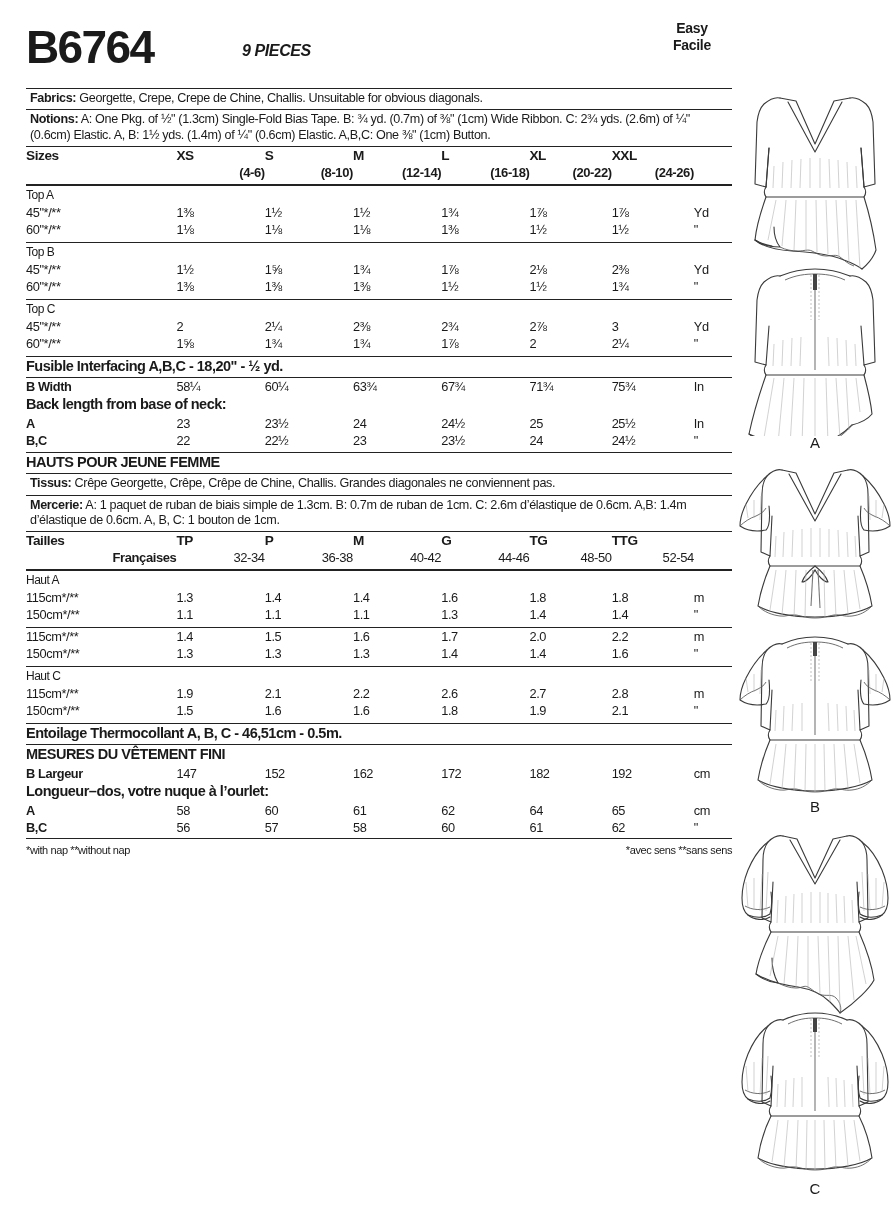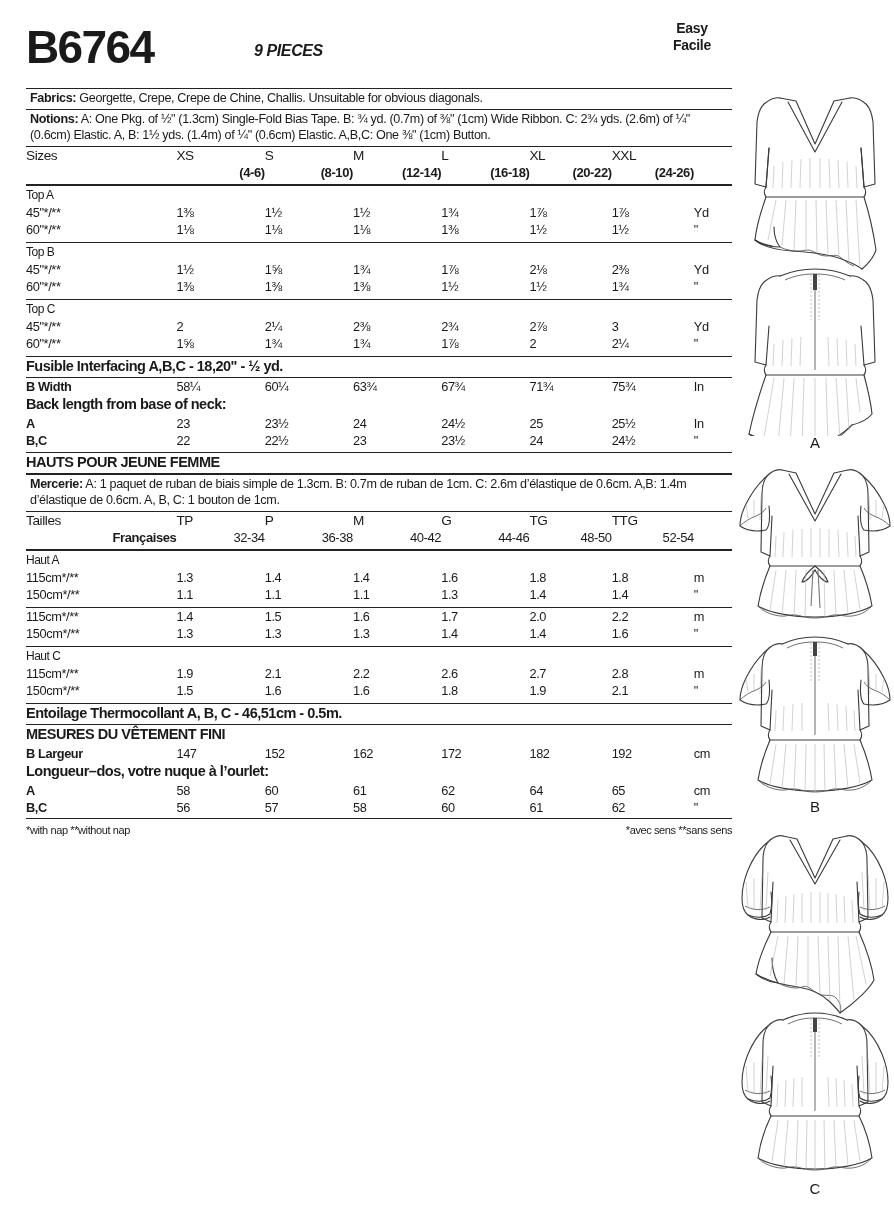"9 PIECES" .pieces { left: 228px -> 216px }
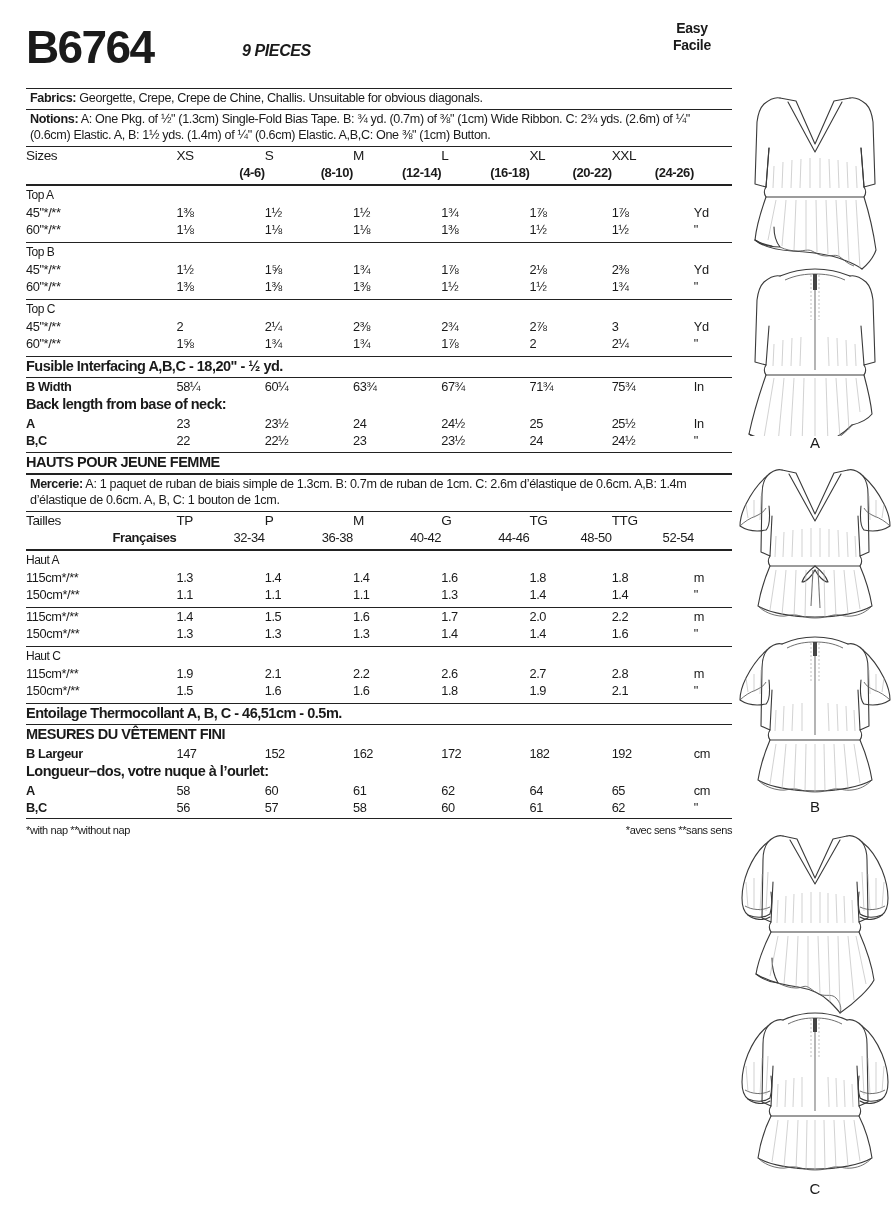"Sizes" .sizehdr td { font-weight: 400 -> 700 }
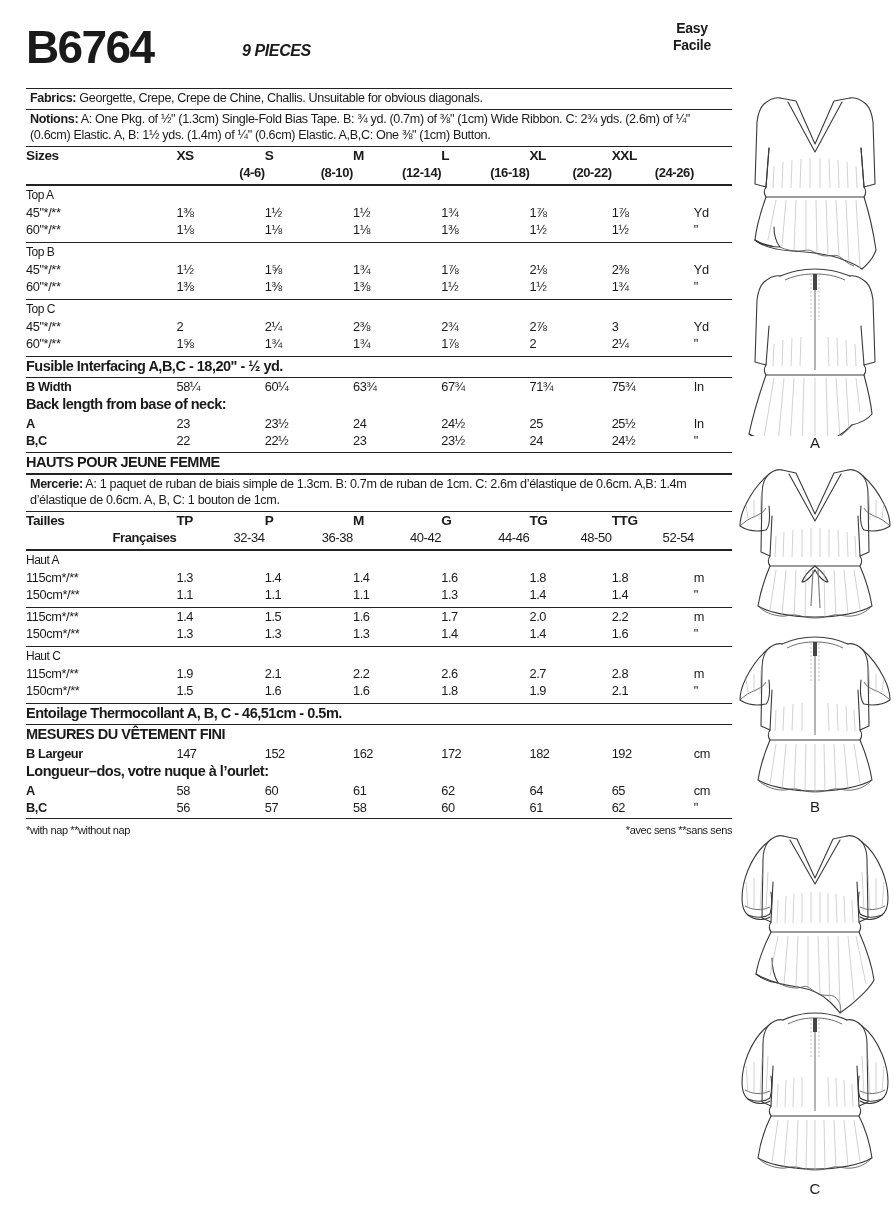"Tissus: Crêpe Georgette, Crêpe, Crêpe" div.para { html: none -> <div> <b>Tissus:</b> <span>Crêpe Georgette, Crêpe, Crêpe de Chine, Challis. Grandes diagonales ne conviennent pas.</span> </div> }
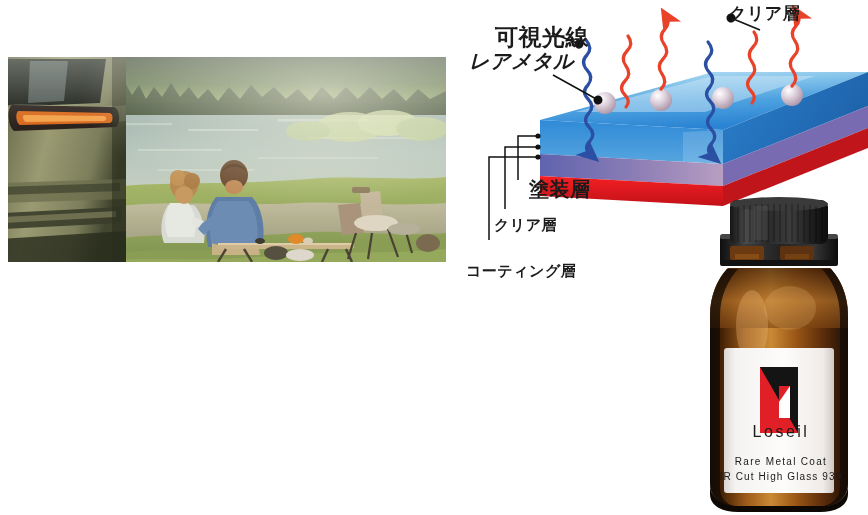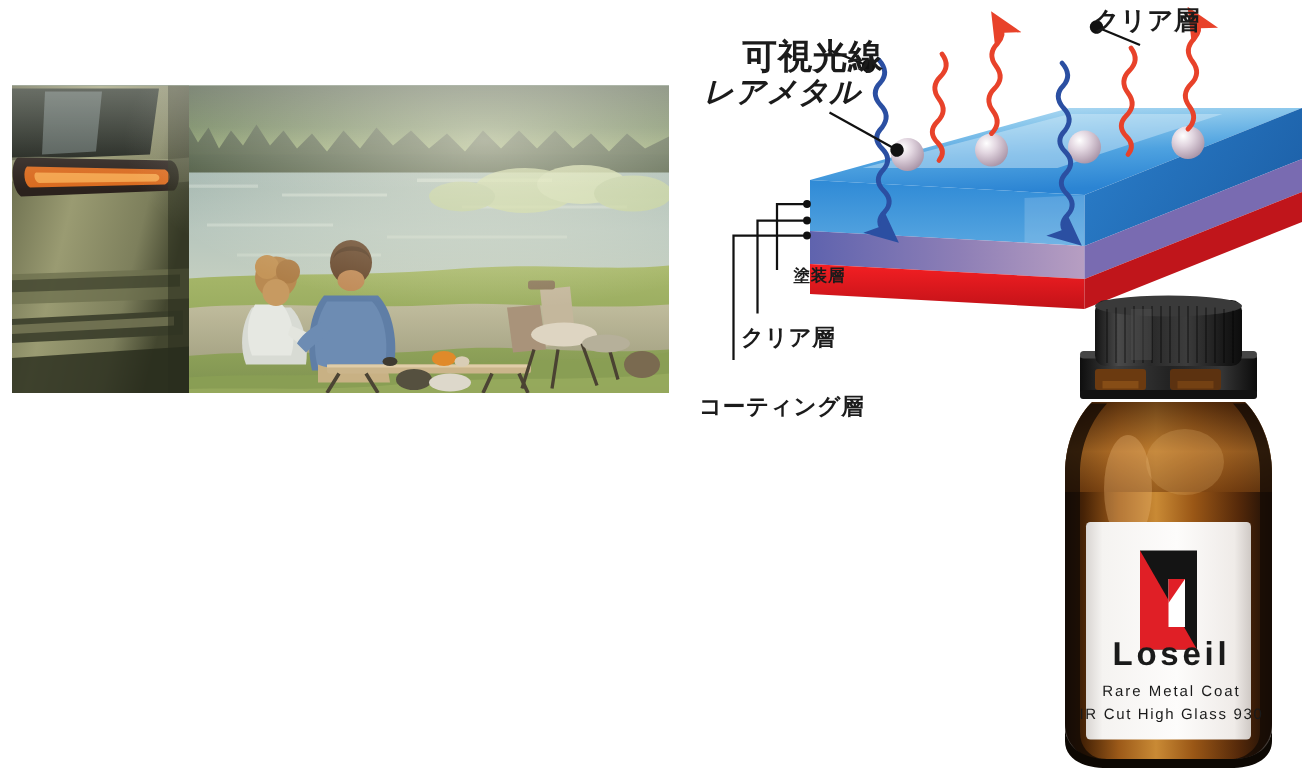"塗装層" #label-paint-layer { font-size: 11px -> 20px }
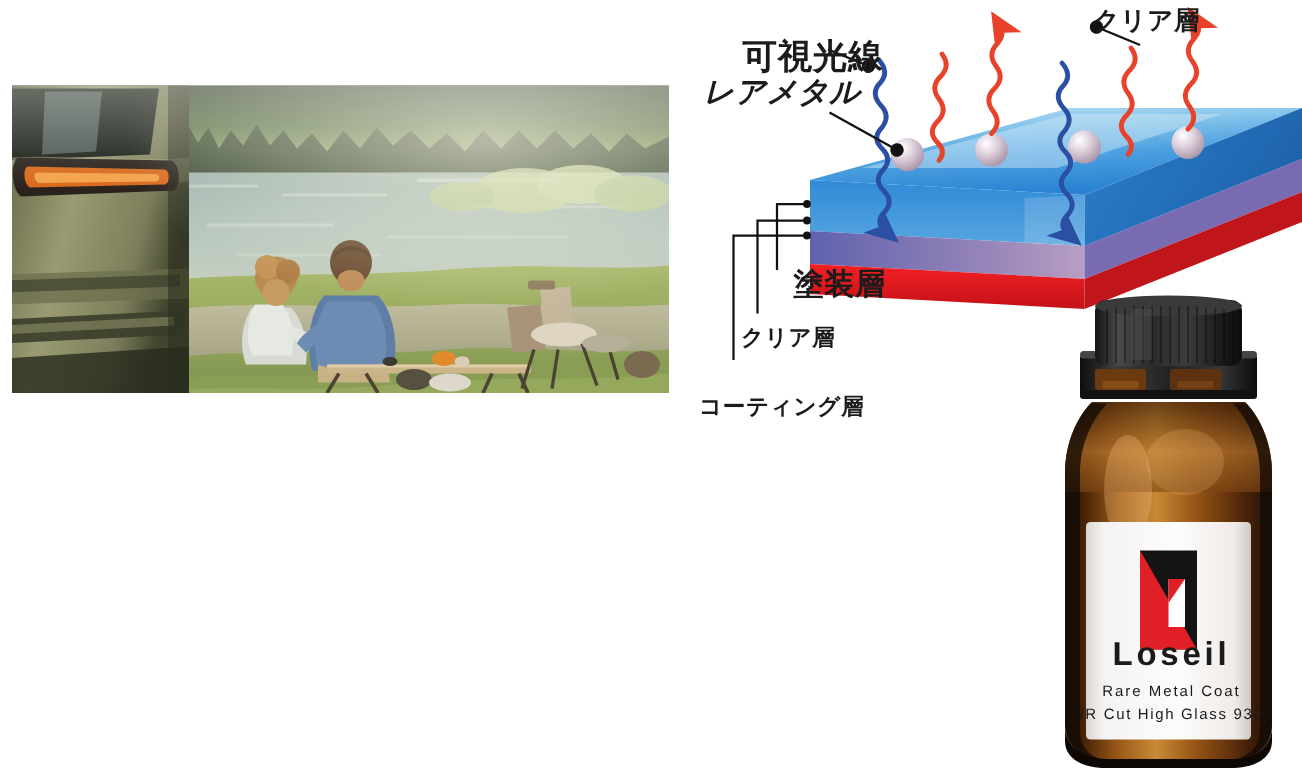"Loseil" #brand-name { font-size: 22px -> 16px; font-weight: 700 -> 400 }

→ **Task description**: Repeat word for word the lines starting at the one with "font-weight: 400 ->" and ending at the final line of the records above, both included; no pictures.

→ **Response below**:
"Sizes" .sizehdr td { font-weight: 400 -> 700 }
"Tissus: Crêpe Georgette, Crêpe, Crêpe" div.para { html: none -> <div> <b>Tissus:</b> <span>Crêpe Georgette, Crêpe, Crêpe de Chine, Challis. Grandes diagonales ne conviennent pas.</span> </div> }
"塗装層" #label-paint-layer { font-size: 11px -> 20px }
"Loseil" #brand-name { font-size: 22px -> 16px; font-weight: 700 -> 400 }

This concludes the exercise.